What’s Your “Klout” On The Internet?

Authors are a strange lot. When we’re
not writing, we’re trying to figure out if we’re getting new readers.
Of course that translates into book sales, which can technically keep
an author from starving to death. I haven’t figured out how authors
that have free books find food. Do they live in a Salvation Army
Center? “Buy my book, and I’ll contribute a portion of it to the
center that I live in.”

Recently, I started using HootSuite.com
to follow my Twitter stuff and it has a “klout” (“klout”
is German for “klout”) factor that it displays. Twitter allows me
to take the pulse of reader interest in my book (soon to be books).
Now, take the following with a grain of salt, I may not know what I’m
talking about here (even more than usual!).

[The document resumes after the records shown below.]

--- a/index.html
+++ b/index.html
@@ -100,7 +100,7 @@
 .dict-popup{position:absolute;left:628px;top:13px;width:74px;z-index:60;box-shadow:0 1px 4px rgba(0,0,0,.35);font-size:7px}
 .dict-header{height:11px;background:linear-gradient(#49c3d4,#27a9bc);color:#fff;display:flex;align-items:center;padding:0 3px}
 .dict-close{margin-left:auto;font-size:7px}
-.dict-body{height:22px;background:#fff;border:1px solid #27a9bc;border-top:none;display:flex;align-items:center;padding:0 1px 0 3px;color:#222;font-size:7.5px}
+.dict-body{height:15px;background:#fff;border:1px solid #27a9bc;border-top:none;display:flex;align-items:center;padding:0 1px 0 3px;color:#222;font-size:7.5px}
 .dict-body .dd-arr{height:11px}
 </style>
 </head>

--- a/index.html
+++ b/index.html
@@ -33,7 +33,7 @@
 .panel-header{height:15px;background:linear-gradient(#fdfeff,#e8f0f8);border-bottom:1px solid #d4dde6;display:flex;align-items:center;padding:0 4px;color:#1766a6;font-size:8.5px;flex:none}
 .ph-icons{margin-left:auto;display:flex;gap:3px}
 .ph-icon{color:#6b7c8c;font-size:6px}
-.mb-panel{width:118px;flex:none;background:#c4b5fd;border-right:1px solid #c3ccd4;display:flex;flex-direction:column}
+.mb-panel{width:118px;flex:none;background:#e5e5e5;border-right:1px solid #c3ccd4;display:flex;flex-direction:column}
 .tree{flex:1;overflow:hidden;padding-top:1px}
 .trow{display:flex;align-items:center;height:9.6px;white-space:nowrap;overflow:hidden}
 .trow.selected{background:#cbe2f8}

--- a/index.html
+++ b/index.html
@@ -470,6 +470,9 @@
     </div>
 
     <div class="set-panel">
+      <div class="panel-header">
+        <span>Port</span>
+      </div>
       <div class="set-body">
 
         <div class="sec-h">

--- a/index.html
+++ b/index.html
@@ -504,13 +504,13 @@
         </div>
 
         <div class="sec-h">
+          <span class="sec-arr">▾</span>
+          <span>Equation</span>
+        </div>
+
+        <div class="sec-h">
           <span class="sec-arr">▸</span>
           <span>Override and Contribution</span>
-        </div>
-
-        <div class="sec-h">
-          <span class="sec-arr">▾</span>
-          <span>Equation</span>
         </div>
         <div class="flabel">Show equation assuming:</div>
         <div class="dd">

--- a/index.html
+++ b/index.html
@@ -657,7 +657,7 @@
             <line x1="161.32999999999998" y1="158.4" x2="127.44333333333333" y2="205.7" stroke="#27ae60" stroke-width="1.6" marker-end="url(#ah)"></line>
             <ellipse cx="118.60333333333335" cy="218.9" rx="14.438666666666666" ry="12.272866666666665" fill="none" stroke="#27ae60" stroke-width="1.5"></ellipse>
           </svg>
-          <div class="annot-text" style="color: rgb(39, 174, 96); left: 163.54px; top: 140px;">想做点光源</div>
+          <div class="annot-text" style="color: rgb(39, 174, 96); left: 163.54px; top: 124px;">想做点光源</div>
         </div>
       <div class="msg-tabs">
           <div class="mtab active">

There are software tools that
Klout.com, which HootSuite uses to follow my Twitter account, which
uses, oh never mind, it gets really convoluted. Anyway, Klout.com
measures how much activity an individual “creates” on the
Internet. I suspect they’re measuring such things as Google hits,
Facebook views/hits, Twitter hits/re-Tweets, RBI’s, pork belly
futures, etc. Who knows, I wouldn’t be surprised they track how many
toilet paper rolls I use, and how much my followers use. Watch out
folks, 1-ply vs. 2-ply could really screw up your “klout!” When I
was hiking the Appalachian Trail it may have been a leaf count.

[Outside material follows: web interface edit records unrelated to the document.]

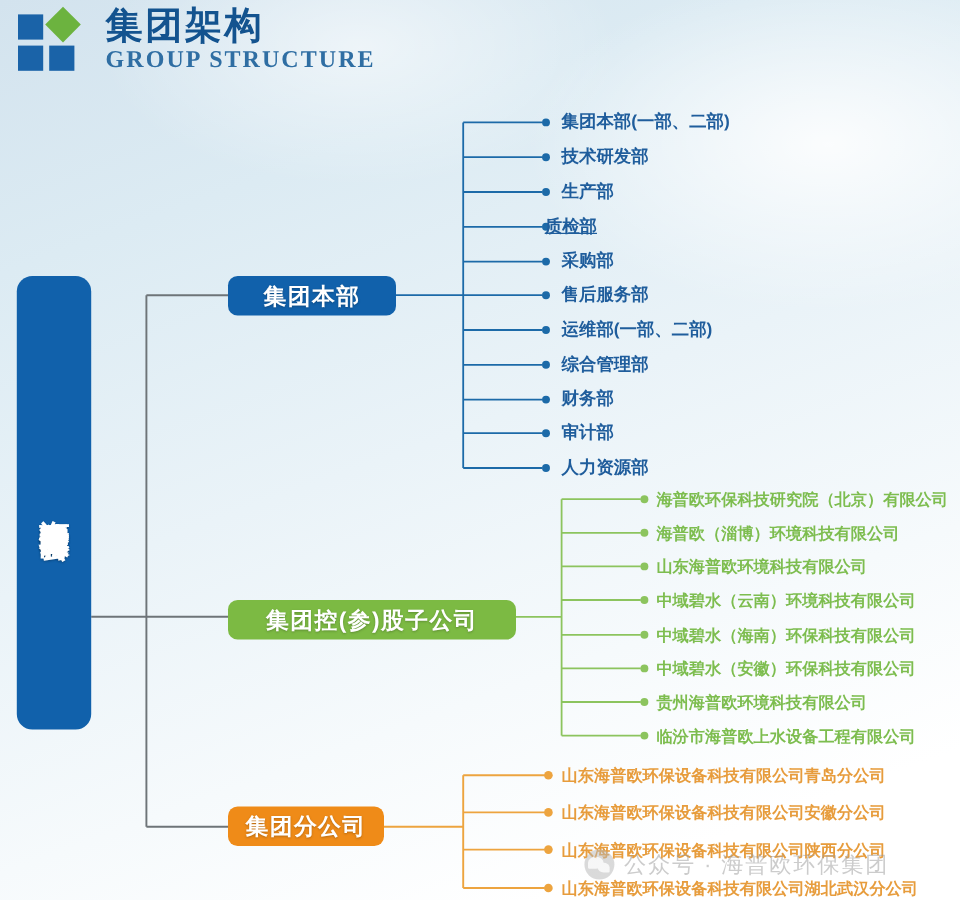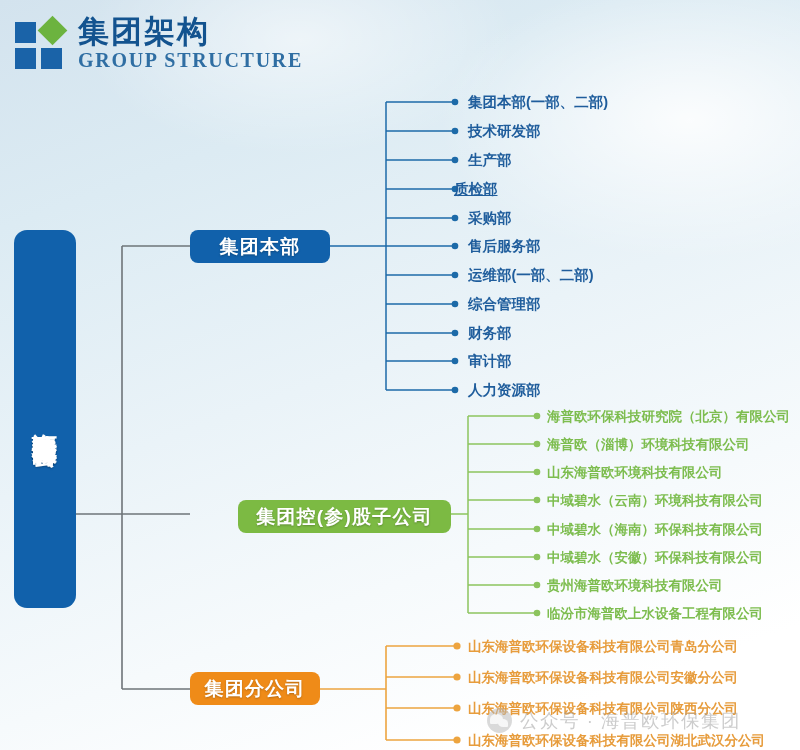--- a/index.html
+++ b/index.html
@@ -30,10 +30,10 @@
   #header {
     position: absolute;
     left: 14px;
-    top: 16px;
+    top: 6px;
     display: flex;
     align-items: center;
-    gap: 12px;
+    gap: 22px;
   }
   .logo-mark {
     position: relative;

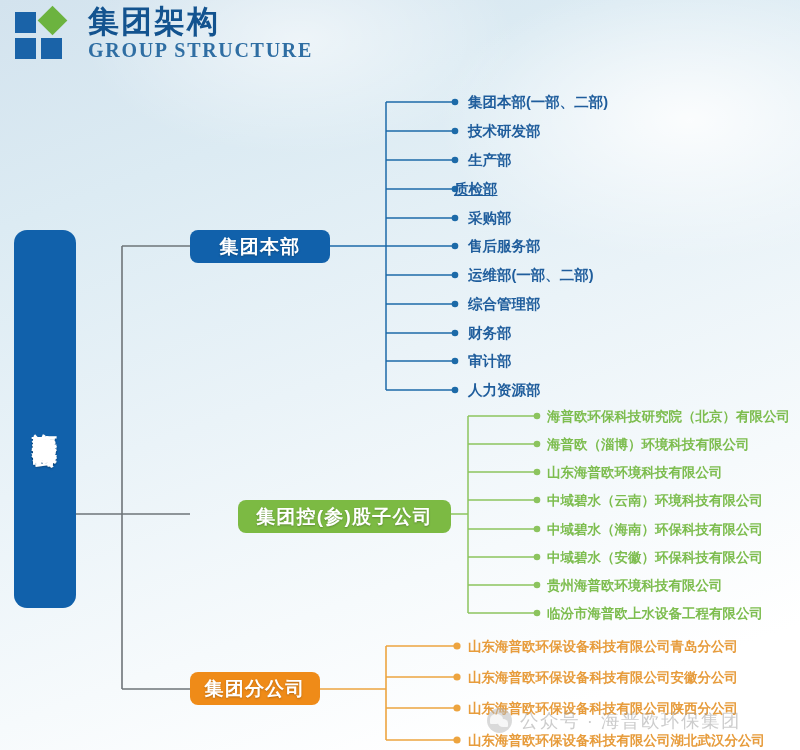--- a/index.html
+++ b/index.html
@@ -120,7 +120,7 @@
     padding: 0 12px;
   }
   #pill-hq     { left: 190px; top: 230px; width: 140px; background: #1161ab; }
-  #pill-subs   { left: 190px; top: 500px; width: 213px; background: #7cba43; margin-left: 48px; }
+  #pill-subs   { left: 190px; top: 500px; width: 240px; background: #7cba43; }
   #pill-branch { left: 190px; top: 672px; width: 130px; background: #ef8b18; }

On a 0-100 scale (that Klout.com
actually uses) you’d think that an
average
person would have a score of 50. But nnnnoooooooo,
not these guys. That would be too logical, an average person is, you
guessed it, 20. Twenty is the new fifty. Man, I could have used that
grading system in my school days, I would have been a genius! I’m
certain I broke 25 a few times. Those kinds of scores I did obtain,
although it was a struggle.

Anyway, they roll (excuse the pun) all
that data up and come up with some magic number that shows how much
“klout” you wield on the Internet. If you use Internet
steroids, can they tell? This could open up a whole new field,
Internet Drug Testing. Will my hard drive turn state’s evidence? I
wonder what Osama bin Laden’s numbers looked like?

In the old days of DOS we called people
with clout “Power users.” According to the Klout website,
there are places that use these numbers and mix them in a vat with
bat wings, newt toes, goat entrails and come up with some potion that
is consumed in a corporate board room during a full moon, along with
tequila.

As far as I’m concerned it is one more
thing that I’m not going to worry about. Oh look, I just posted this
and my Klout has jumped to 31! Maybe if I Tweet this….hmmm.